Authors: Amir Shariffar, Haider Salman, Tanveer Siddique, Omar Manasreh

Abstract:

According to the recent studies on metal-oxide memristors, researchers tend to improve the stability, endurance, and uniformity of resistive switching (RS) behavior in memristors. Specifically, the main challenge is to prevent abrupt ruptures in the memristor’s filament during the RS process. To address this problem, we are proposing a low-cost hybrid structure of metal oxide quantum dots (QDs) and thin films to control the formation of filaments in memristors. We aim to use metal oxide quantum dots because of their unique electronic properties and quantum confinement, which may improve the resistive switching behavior. QDs have discrete energy spectra due to electron confinement in three-dimensional space. Because of Coulomb repulsion between electrons, only a few free electrons are contained in a quantum dot. This fact might guide the growth direction for the conducting filaments in the metal oxide memristor.

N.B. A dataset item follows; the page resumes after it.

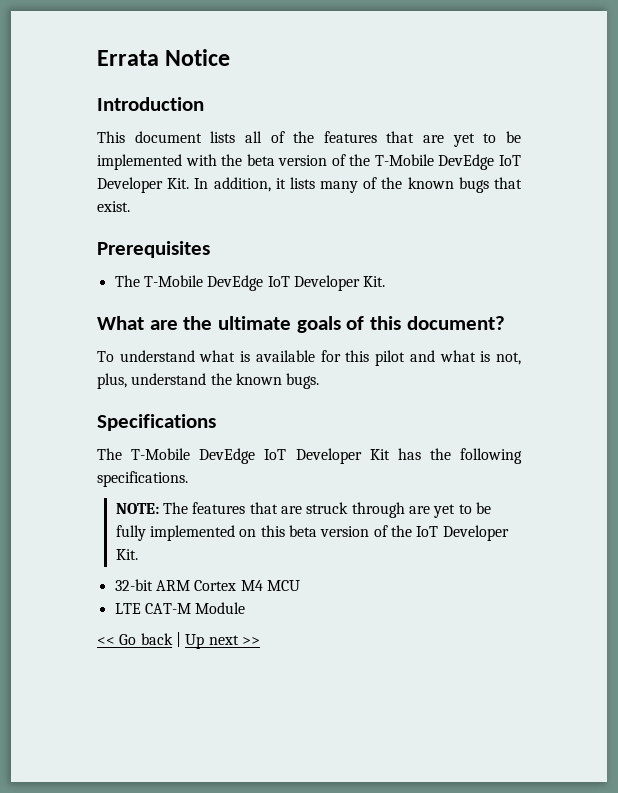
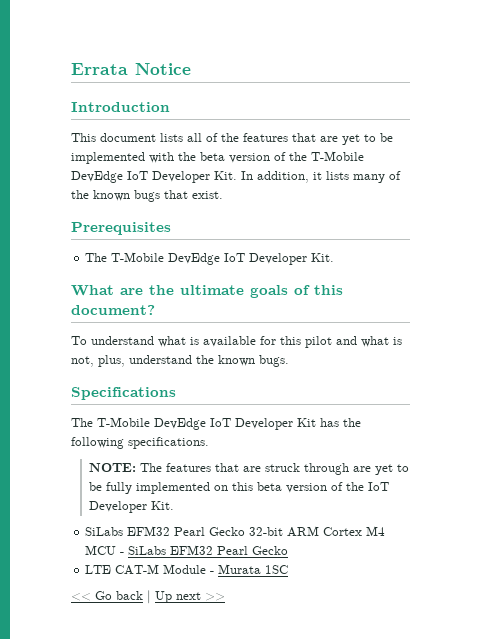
(138, 554) none -> [85,526,246,536] SiLabs EFM32 Pearl Gecko
(300, 585) none -> [120,545,289,555] - SiLabs EFM32 Pearl Gecko
(246, 608) none -> [210,564,289,574] - Murata 1SC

As a result, it is expected that QDs can improve the endurance and uniformity of RS behavior in memristors. Moreover, we use a hybrid structure of intrinsic n-type quantum dots and p-type thin films to introduce a potential barrier at the junction that can smooth the transition between high and low resistance states. A bottom-up approach is used for fabricating the proposed memristor using different types of metal-oxide QDs and thin films. We synthesize QDs including, zinc oxide, molybdenum trioxide, and nickel oxide combined with spin-coated thin films of titanium dioxide, copper oxide, and hafnium dioxide. We employ fluorine-doped tin oxide (FTO) coated glass as the substrate for deposition and bottom electrode. Then, the active layer composed of one type of quantum dots, and the opposite type of thin films is spin-coated onto the FTO. Lastly, circular gold electrodes are deposited with a shadow mask by using electron-beam (e-beam) evaporation at room temperature. The fabricated devices are characterized using a probe station with a semiconductor parameter analyzer. The current-voltage (I-V) characterization is analyzed for each device to determine the conduction mechanism. We evaluate the memristor’s performance in terms of stability, endurance, and retention time to identify the optimal memristive structure. Finally, we assess the proposed hypothesis before we proceed to the optimization process for fabricating the memristor.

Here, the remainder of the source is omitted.